Only 27 percent of Filipinos use social media for news, despite the platform’s popularity. More and more Filipinos seem to be using media as means to connect with their environment nationally and internationally.
Maria Ressa and Rappler…
News media are too using social media to stay connected to the public that they serve. Nevertheless, the government is politically driven to alter the state of media as Filipinos have come to know and appreciate it. Currently, at the center of attention in the realm of news media is the battle between Maria Ressa and President Duterte.
Maria Ressa is a Filipina journalist who co-founded the leading social news network site, Rappler in 2012. Ressa has 25 years of journalistic experience under her belt, and her most prominent role was CNN’s bureau chief in Manila and Jakarta. Later as CNN’s lead investigative reporter, she focused her efforts on terrorism in Southeast Asia.
In addition to CNN, Ressa managed the News and Current Affairs team for ABS-CBN. However, Ressa wanted to redirect her journalistic efforts away from the television network, and thus led her to spearhead the efforts of founding Rappler—in which she now serves as its CEO and executive director.
The aim of Rappler for Ressa was to redefine journalism. What sets Rappler apart, for her, is that it is a digital-first platform that relies on independent reporting. Ressa pushed the team of mostly female journalists to use social media as a method for digital marketing and gaining web-traffic.
“I think we have the business model that this entire news industry is looking for,” Ressa told the Southeast Asia Globe. “For traditional media the growth curve is linear. Right now in the US, it’s declining. But if you combine traditional media with tech, the growth curve is phenomenal.”
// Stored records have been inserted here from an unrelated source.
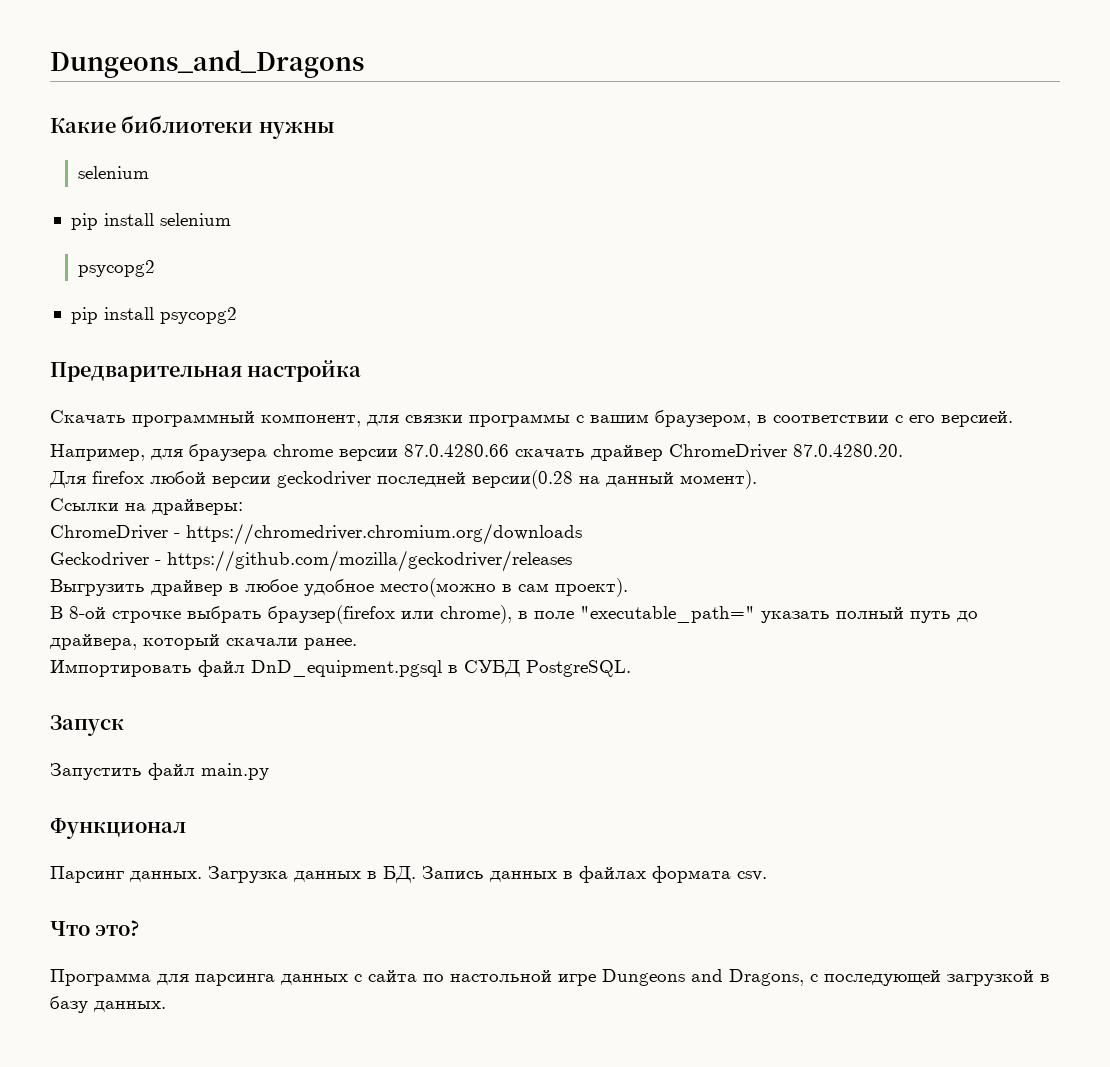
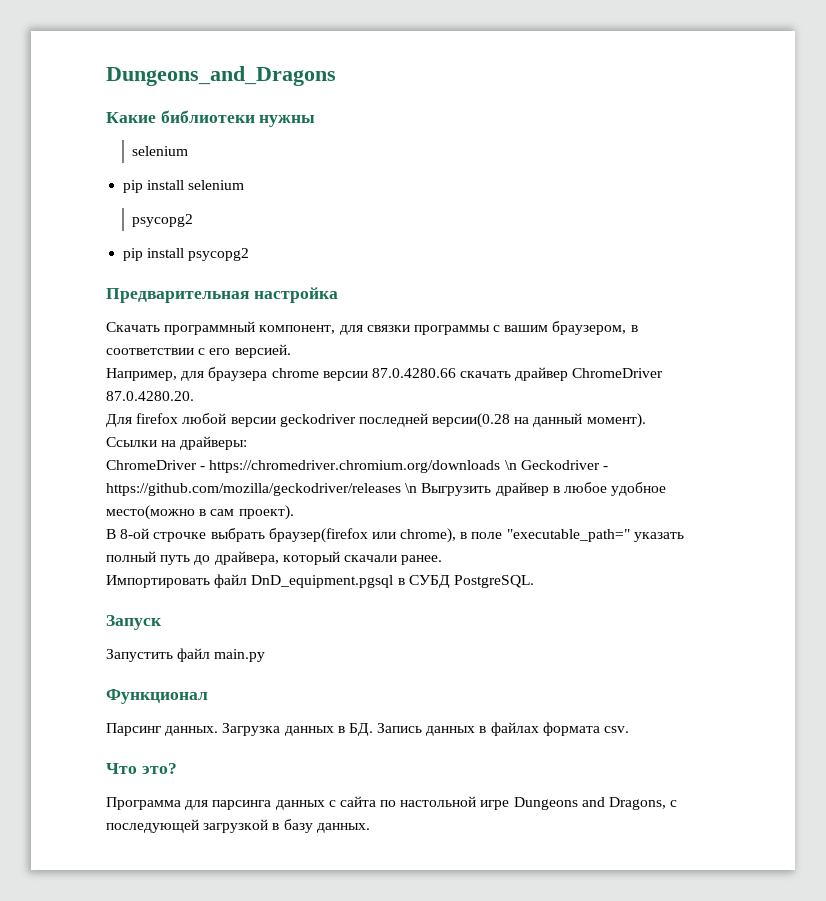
(582, 534) // -> [504,460,517,470] \n
(572, 561) // -> [405,483,418,493] \n

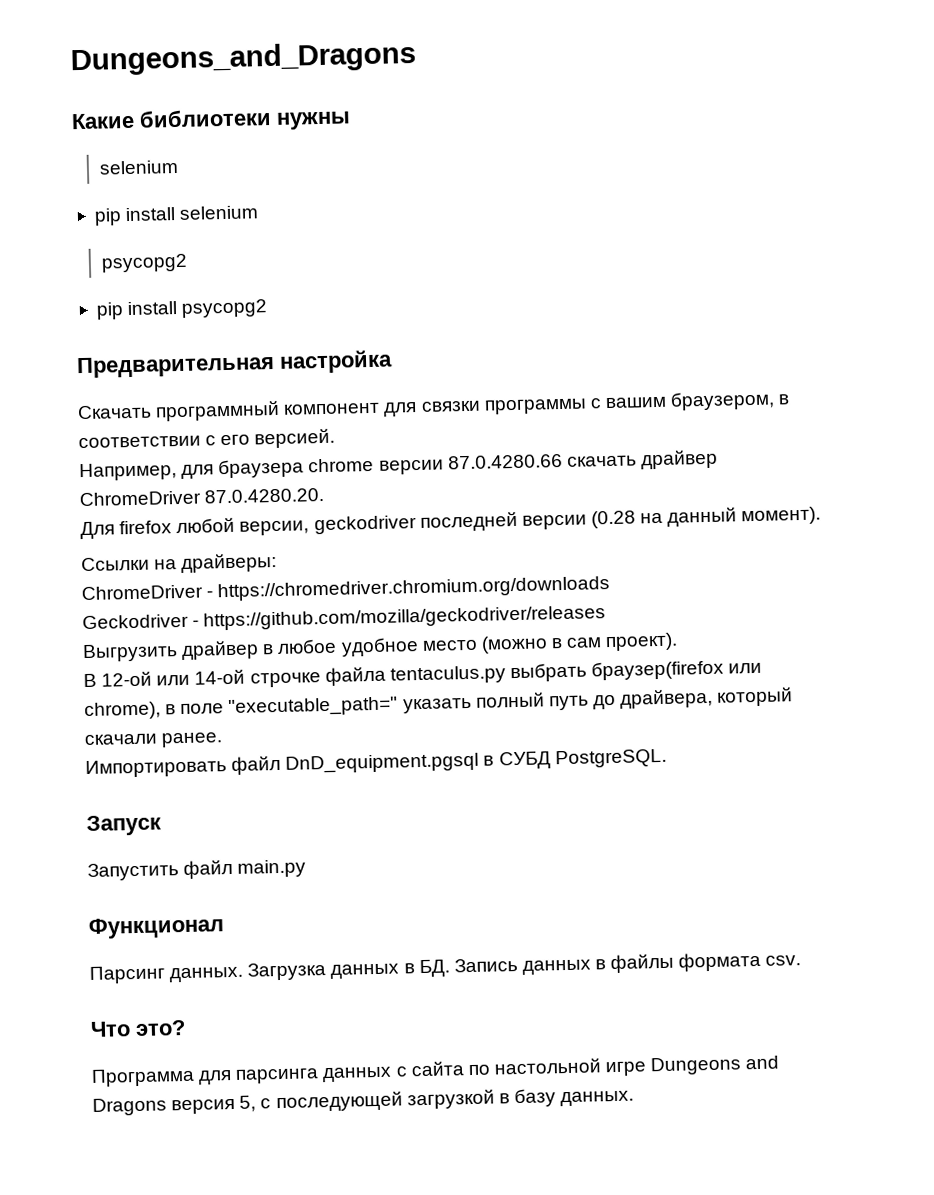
[259,325,336,334] компонент, -> [283,402,381,415] компонент
[230,417,276,427] версии -> [239,520,310,536] версии,
[432,413,511,428] версии(0.28 -> [521,510,636,530] версии (0.28
[504,460,517,470] \n -> (611, 588) //
[405,483,418,493] \n -> (607, 618) //
[106,505,195,520] место(можно -> [421,635,548,654] место (можно
[120,528,207,542] 8-ой строчке -> [101,665,506,688] 12-ой или 14-ой строчке файла tentaculus.py
[490,722,539,736] файлах -> [610,953,675,974] файлы
[609,797,667,810] Dragons, -> [92,1095,257,1116] Dragons версия 5,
The word Rappler comes from the root words “rap”, or to discuss, and “ripple”, or to make waves. Stated on their about page, the name is meant to inspire its journalists and the community to enter a “new world of limitless collaboration enabled by new technology and connected by social media.”
Veteran journalists, such as Ressa herself, are responsible for the range of broadcast, print and web coverage. Through a nationwide chat initiative, Rappler journalists are running workshops to actively interconnect with the public.
Rappler, like Ressa herself, is fixated on engaging the public through the power of social media and new technology to create social change.
…Take on Duterte
Rappler’s next goal for social change: change the fate that President Duterte handed the news platform.
Rappler is known for its critical coverage of Duterte’s drug war, and on Jan. 16, the news media company had its operating license revoked. The decision was based on the Philippines’ Security and Exchange Commission (SEC) citation that the news site violated the country’s constitution. The SEC questioned if Rappler has Filipino ownership, and Duterte further claims that the website is “fully owned by Americans.”
Although Ressa is petite, her goals—and words—pack a punch. Ressa believes that President Duterte has a political agenda against Rappler and is responsible for the investigation of their ownership. While other news organizations have kept quiet, Ressa publically denounces this “attack on press freedom to the world.”
In an effort to save Rappler and defend freedom of the press in the Philippines, Ressa is at the forefront of this battle against Duterte’s government. Ressa has called Duterte out for targeting journalists and plans to continue this fight in the Supreme Court.
For many campaigners, the fight for press freedom intertwines with the fight for democracy itself. If media are kapamilya, the outcome of this battle will send a message to Filipinos and the world where it stands on the issue of press freedom.